Andriele Karine Pedralli Farias

Estabelecer um sistema de sucumbência nada mais é do atribuir ao vencido a responsabilidade pelo pagamento de custas e honorários advocatícios, o que difere em muito de negar ao autor o direito à tutela judicial ou restringir o seu direito constitucional de ação.

terça-feira, 29 de junho de 2021

Atualizado em 8 de julho de 2021 16:39

 (Imagem: Arte Migalhas)

(Imagem: Arte Migalhas)

O direito de ação está previsto no art. 5º, XXXV, da CFRB/88, que assim dispõe: "A lei não excluirá da apreciação do Poder Judiciário lesão ou ameaça a direito". Trata-se do conhecido princípio da inafastabilidade da jurisdição.

Embora se trate de direito fundamental, seu exercício exige responsabilidade, dada a possibilidade de reflexos sobre a esfera jurídica de terceiros. Consequência disso, são por exemplo, a imposição de sanções ao litigante de má-fé e a positivação de deveres como da boa-fé e da lealdade processual (CPC, arts. 5º, 79 e 81). 

Dentre as várias possíveis facetas do abuso do direito de ação está uma ainda pouco debatida na Justiça do Trabalho: o "assédio judicial ou processual". Alguns doutrinadores entendem que se trata de um desdobramento do dano moral e outros ainda que estaria dentro do instituto da litigância de má-fé.

O assédio processual se concretiza pelo exercício abusivo ou reprovável do direito de defesa ou de petição perante o Poder Judiciário, com a intenção de retardar a responsabilização por ilícitos, o pagamento de dívidas ou, no caso do autor, de enriquecimento sem causa. É a utilização reprovável do direito de ação.

Quando se fala em assédio processual, aparenta tratar-se de um comportamento relacionado à ação processual do demandado e quase sempre associada à morosidade do processo. De fato, quando pensamos em recursos protelatórios, procrastinação do feito, interposição de incidentes infundados, associamos a condutas antijurídicas do reclamado no curso da ação trabalhista.

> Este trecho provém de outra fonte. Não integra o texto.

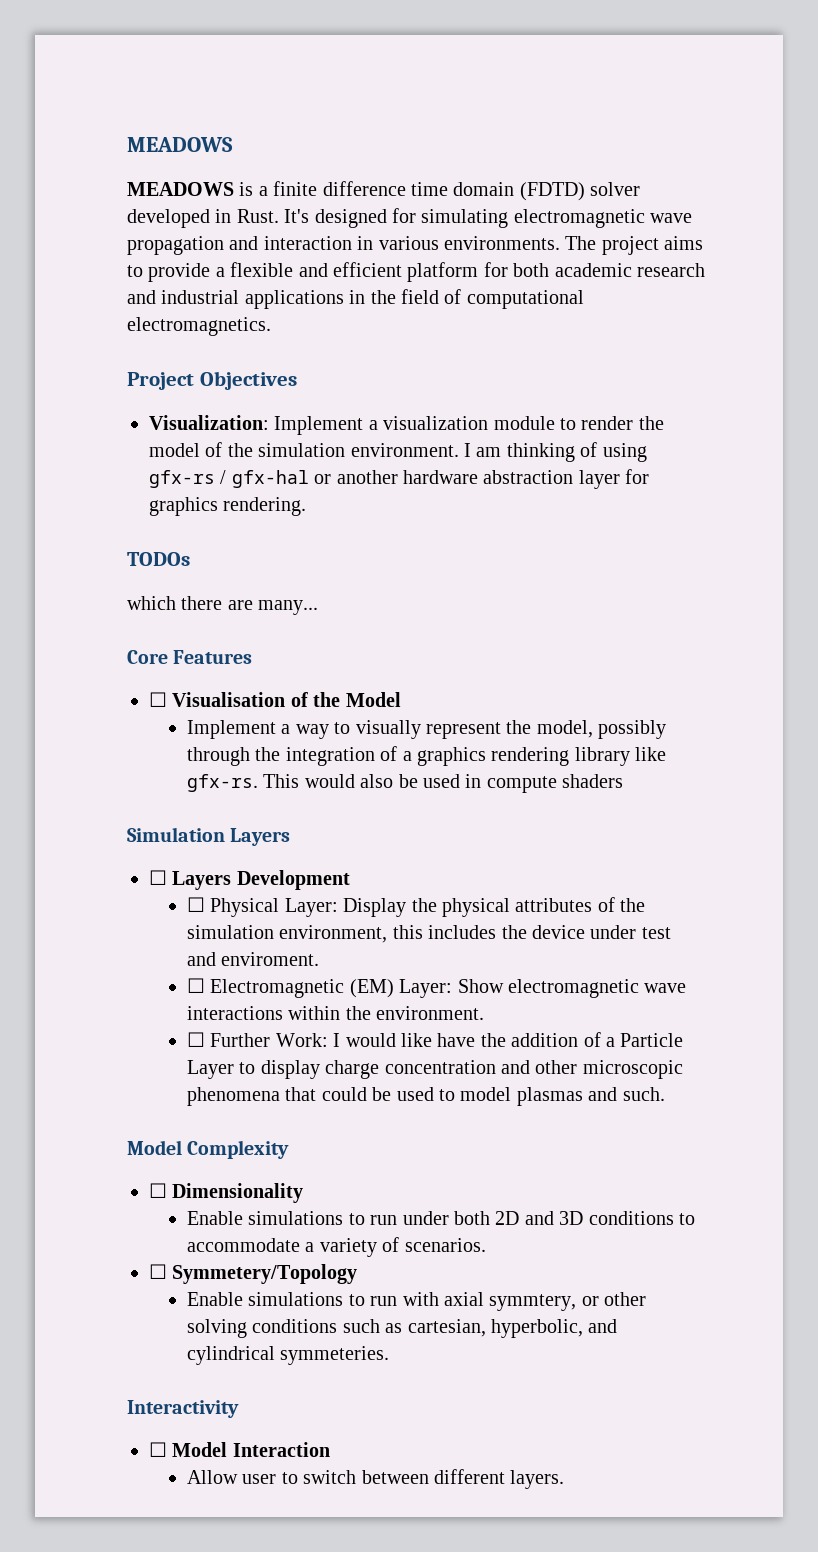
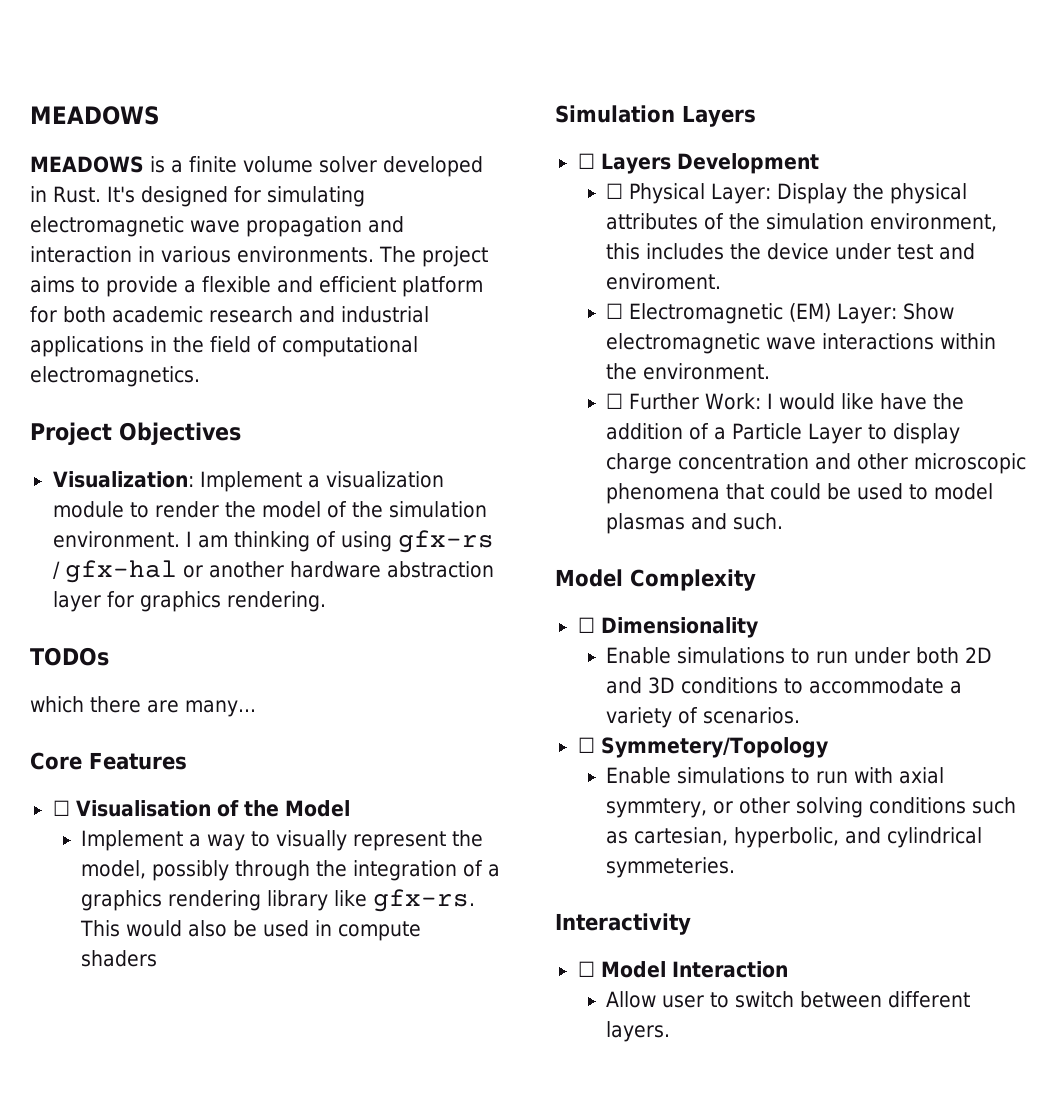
- MEADOWS is a finite difference time domain (FDTD) solver developed in Rust.
+ MEADOWS is a finite volume solver developed in Rust.

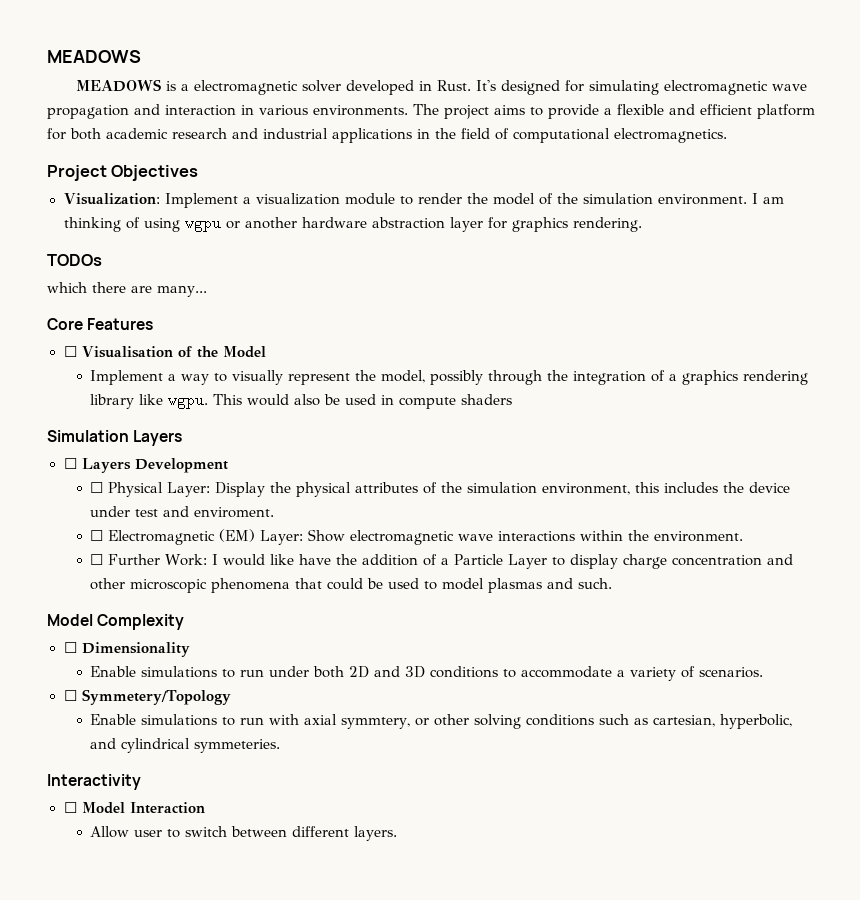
- MEADOWS is a finite volume solver developed in Rust.
+ MEADOWS is a electromagnetic solver developed in Rust.
- I am thinking of using gfx-rs / gfx-hal or another hardware abstraction layer for graphics rendering.
+ I am thinking of using wgpu or another hardware abstraction layer for graphics rendering.
- Implement a way to visually represent the model, possibly through the integration of a graphics rendering library like gfx-rs.
+ Implement a way to visually represent the model, possibly through the integration of a graphics rendering library like wgpu.

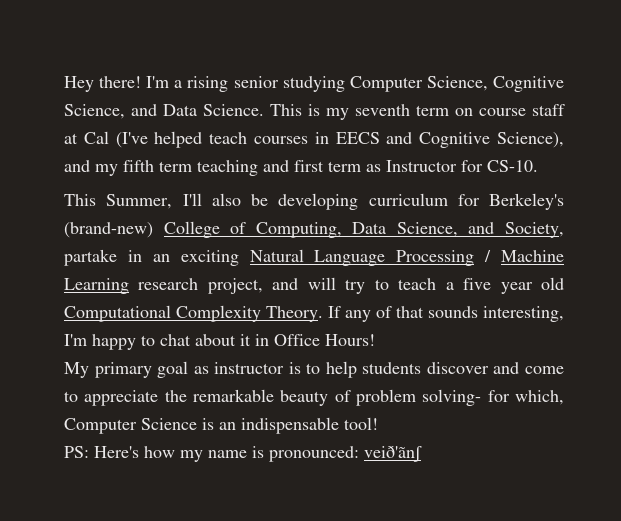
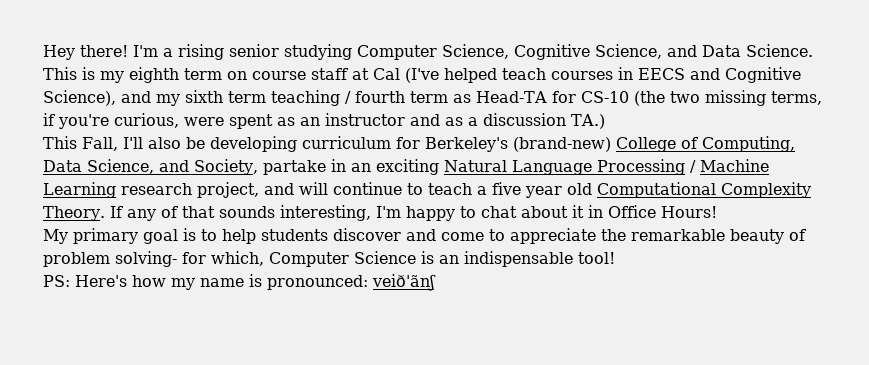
- This is my seventh term on course staff at Cal (I've helped teach courses in EECS and Cognitive Science), and my fifth term teaching and first term as Instructor for CS-10.
- This Summer, I'll also be developing curriculum for Berkeley's (brand-new) College of Computing, Data Science, and Society, partake in an exciting Natural Language Processing / Machine Learning research project, and will try to teach a five year old Computational Complexity Theory.
+ This is my eighth term on course staff at Cal (I've helped teach courses in EECS and Cognitive Science), and my sixth term teaching / fourth term as Head-TA for CS-10 (the two missing terms, if you're curious, were spent as an instructor and as a discussion TA.)
+ This Fall, I'll also be developing curriculum for Berkeley's (brand-new) College of Computing, Data Science, and Society, partake in an exciting Natural Language Processing / Machine Learning research project, and will continue to teach a five year old Computational Complexity Theory.
- My primary goal as instructor is to help students discover and come to appreciate the remarkable beauty of problem solving- for which, Computer Science is an indispensable tool!
+ My primary goal is to help students discover and come to appreciate the remarkable beauty of problem solving- for which, Computer Science is an indispensable tool!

É incomum refletir sobre o abuso do direito quando praticado pelo reclamante. No entanto, o autor abusa do seu direito de ação quando, por exemplo, ingressa com reclamação trabalhista com pedidos além daqueles que efetivamente deixaram de ser pagos; quando ajuíza ação objetivando enriquecimento ilícito; quando a litigância é simulada. Nas palavras da ministra Nancy Andrighi: "O ajuizamento de ações sucessivas e sem fundamento para atingir objetivos maliciosos é "assédio processual"1 .

Em que pese o exercício de forma abusiva dos atos processuais possa partir também da parte autora, é raro encontrar doutrina ou jurisprudência sobre o assédio processual praticado pelo empregado.

Certamente, é temerário o comportamento de quem se utiliza do aparelho judicial trabalhista para alcançar o que é indevido ou com intuito procrastinatório, seja autor ou réu. Nesse cenário, argumentações fúteis, pedidos despropositados ou o descompromisso com a razoável duração do processo podem ser enquadrados como assédio processual e ensejam reparação, pois evidenciam a deslealdade processual da parte.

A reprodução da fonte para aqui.